Following the season, N'Diaye earned promotion to the senior squad for the 2008–09 season. He was assigned the number 29 shirt and made his league debut in the opening match of the season against Lille appearing as a substitute in a 0–0 draw. Two months later, he earned his first league start in a 1–1 draw against Paris Saint-Germain. His positive play earned him regular starts in the squad, including playing the full 90 minutes in the club's 3–0 upset victory over Olympique de Marseille at the Stade Vélodrome and playing, on two occasions, 120 minutes of football in cup play against Grenoble in the Coupe de la Ligue and SO Romorantin in the Coupe de France. In total, he made 27 appearances and collected 7 yellow cards.

Bursaspor
On 1 July 2011, Nancy confirmed on its website that the club had reached an agreement with Turkish club Bursaspor for the transfer of N'Diaye. The deal was finalised on 3 July for a reported fee of €2 million.

Sunderland
On 9 January 2013, it was announced that Sunderland had completed the signing of N'Diaye for an undisclosed fee. He was given the number 4 shirt. On 12 January 2013, N'Diaye made his Sunderland debut at the Stadium of Light in a match which they won 3–0 against West Ham United. He came on as a substitute for Adam Johnson and almost scored with his first touch in English Football as his shot went just wide. His full debut for Sunderland came against Wigan away, in which he produced a "wonderful" assist for Steven Fletcher to score and put them in front.

Eskişehirspor (loan)
On 28 July 2013 it was announced N'Diaye would join Turkish club Eskişehirspor on a season-long loan. On 28 January 2014, Eskişehirspor announced that N'Diaye's loan had been terminated by the club.

Betis
On 30 January 2014, N'Diaye joined Spanish side Real Betis on loan for the remainder of the 2013–14 campaign. He appeared in 16 matches, as the Andalusians were relegated.
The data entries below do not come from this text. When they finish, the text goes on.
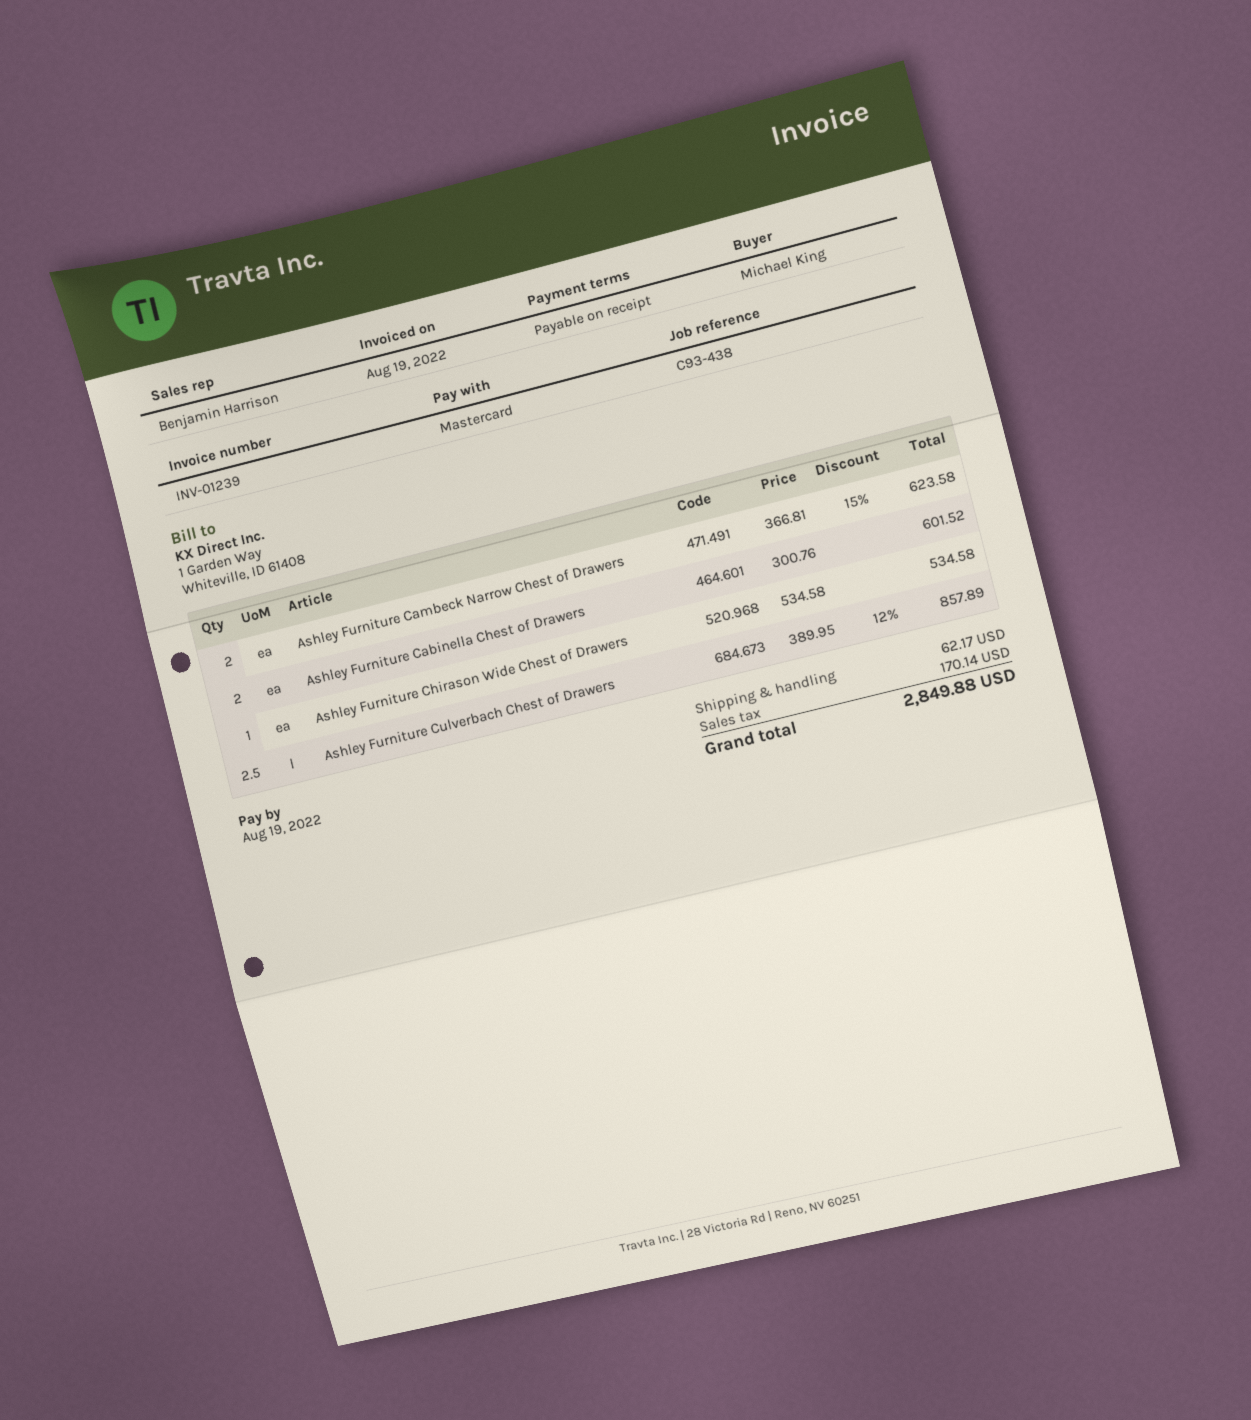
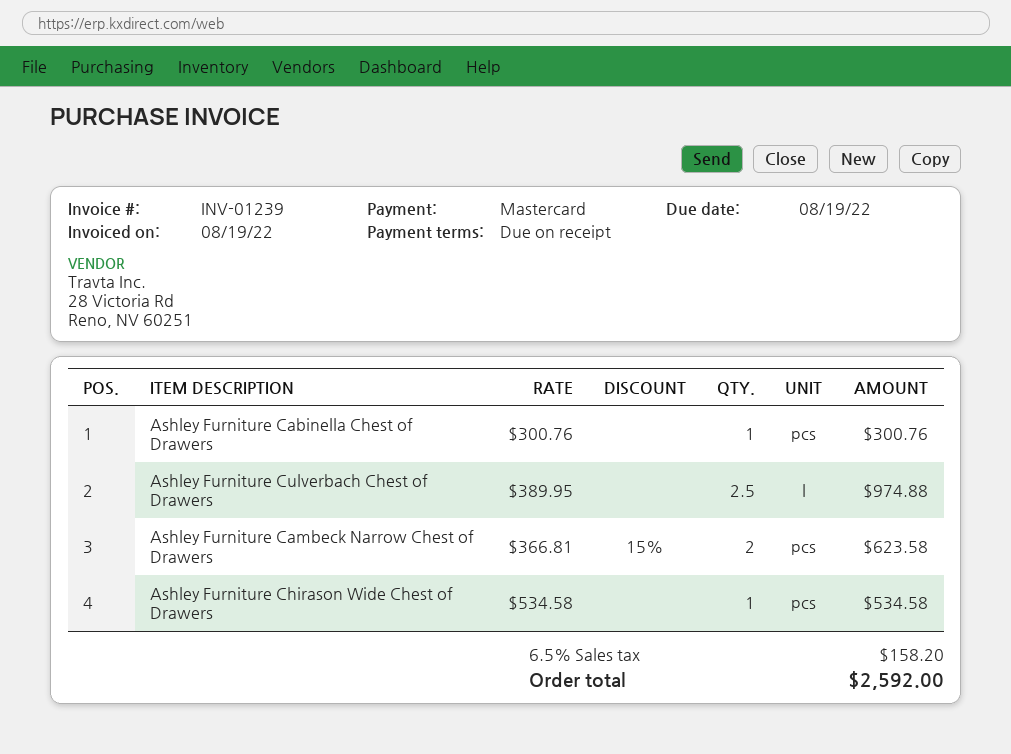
Ashley Furniture Cabinella Chest of Drawers: 2 x 300.76 = 601.52 -> 1 x 300.76 = 300.76
Ashley Furniture Culverbach Chest of Drawers: 2.5 x 389.95 - 12% = 857.89 -> 2.5 x 389.95 = 974.88
shipping: 62.17 -> none
tax: 170.14 -> 158.20
total: 2849.88 -> 2592.00

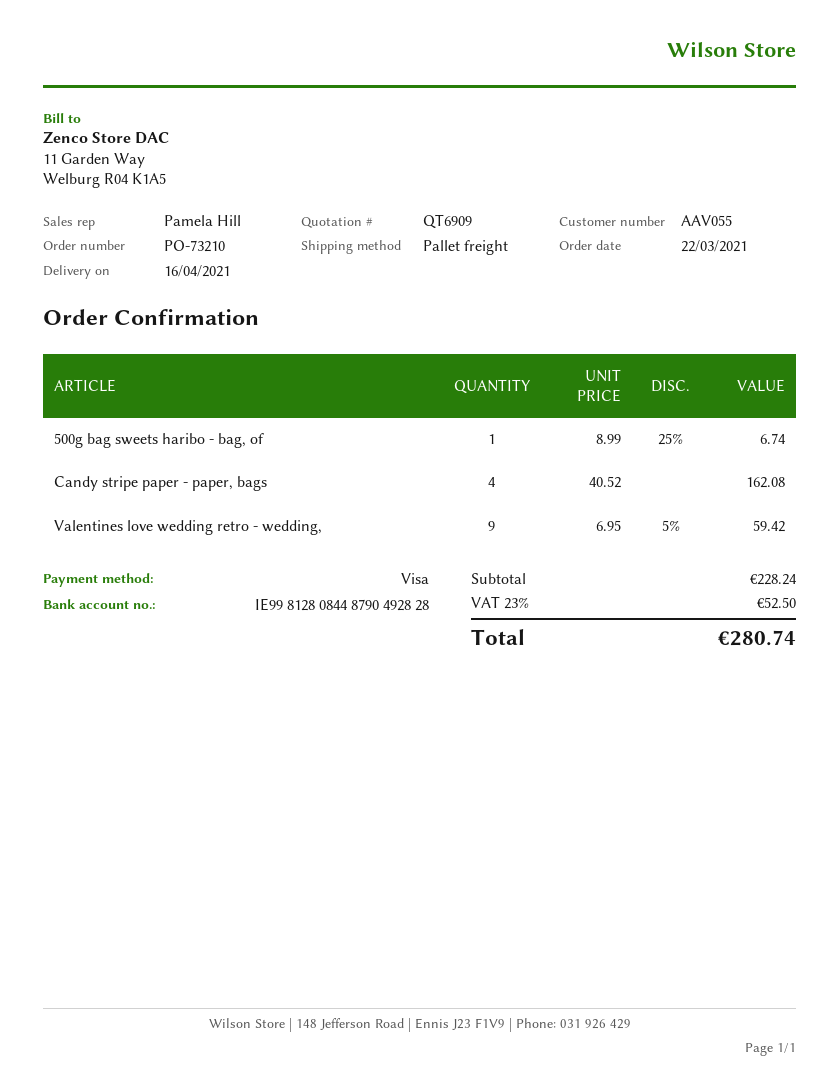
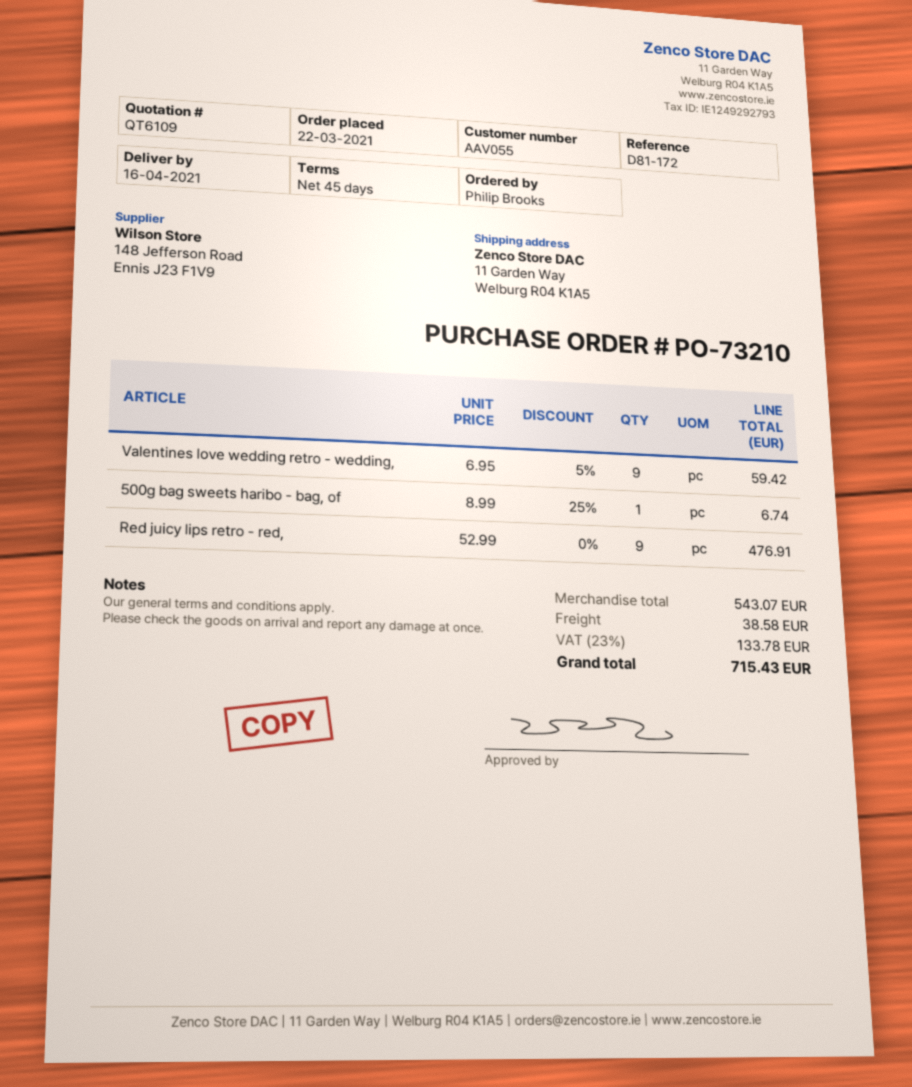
quote number: QT6909 -> QT6109
Candy stripe paper - paper, bags: 4 x 40.52 = 162.08 -> none
Red juicy lips retro - red,: none -> 9 x 52.99 = 476.91
subtotal: 228.24 -> 543.07
shipping: none -> 38.58
tax: 23% = 52.50 -> 23% = 133.78
total: 280.74 -> 715.43

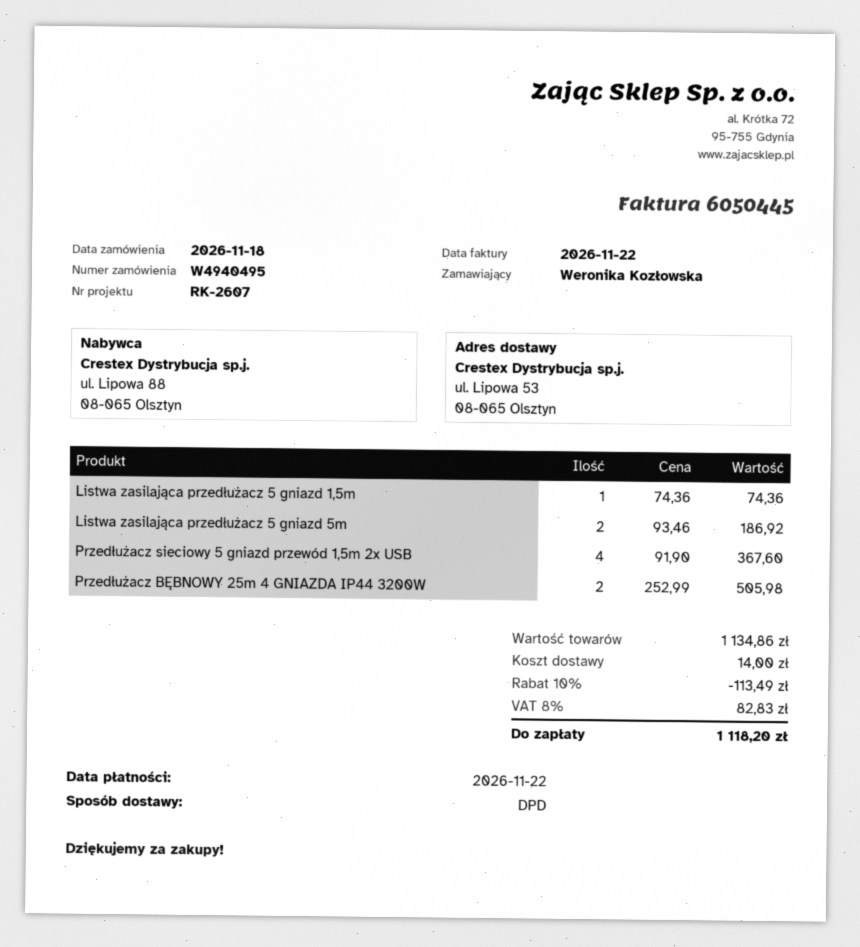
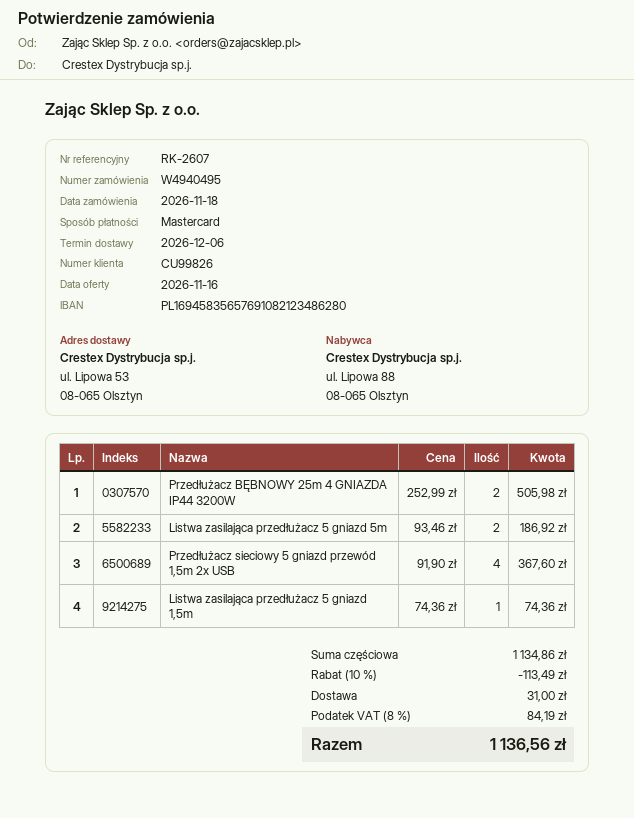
shipping: 14.00 -> 31.00
tax: 8% = 82.83 -> 8% = 84.19
total: 1118.20 -> 1136.56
On 22 August 2014, free agent N'Diaye signed a five-year deal with the Béticos.

Villarreal
On 8 July 2016, N'Diaye signed a five-year contract with Villarreal CF also in the main category.

Hull City (loan)
On 31 January 2017, N'Diaye moved on loan to Hull City for the remainder of the 2016–17 Premier League season. N'Diaye made his debut and scored the first goal in a home 2–0 victory over Liverpool. Despite impressing during his 15 games at the club, N'Diaye was unable to keep Hull in the Premier League.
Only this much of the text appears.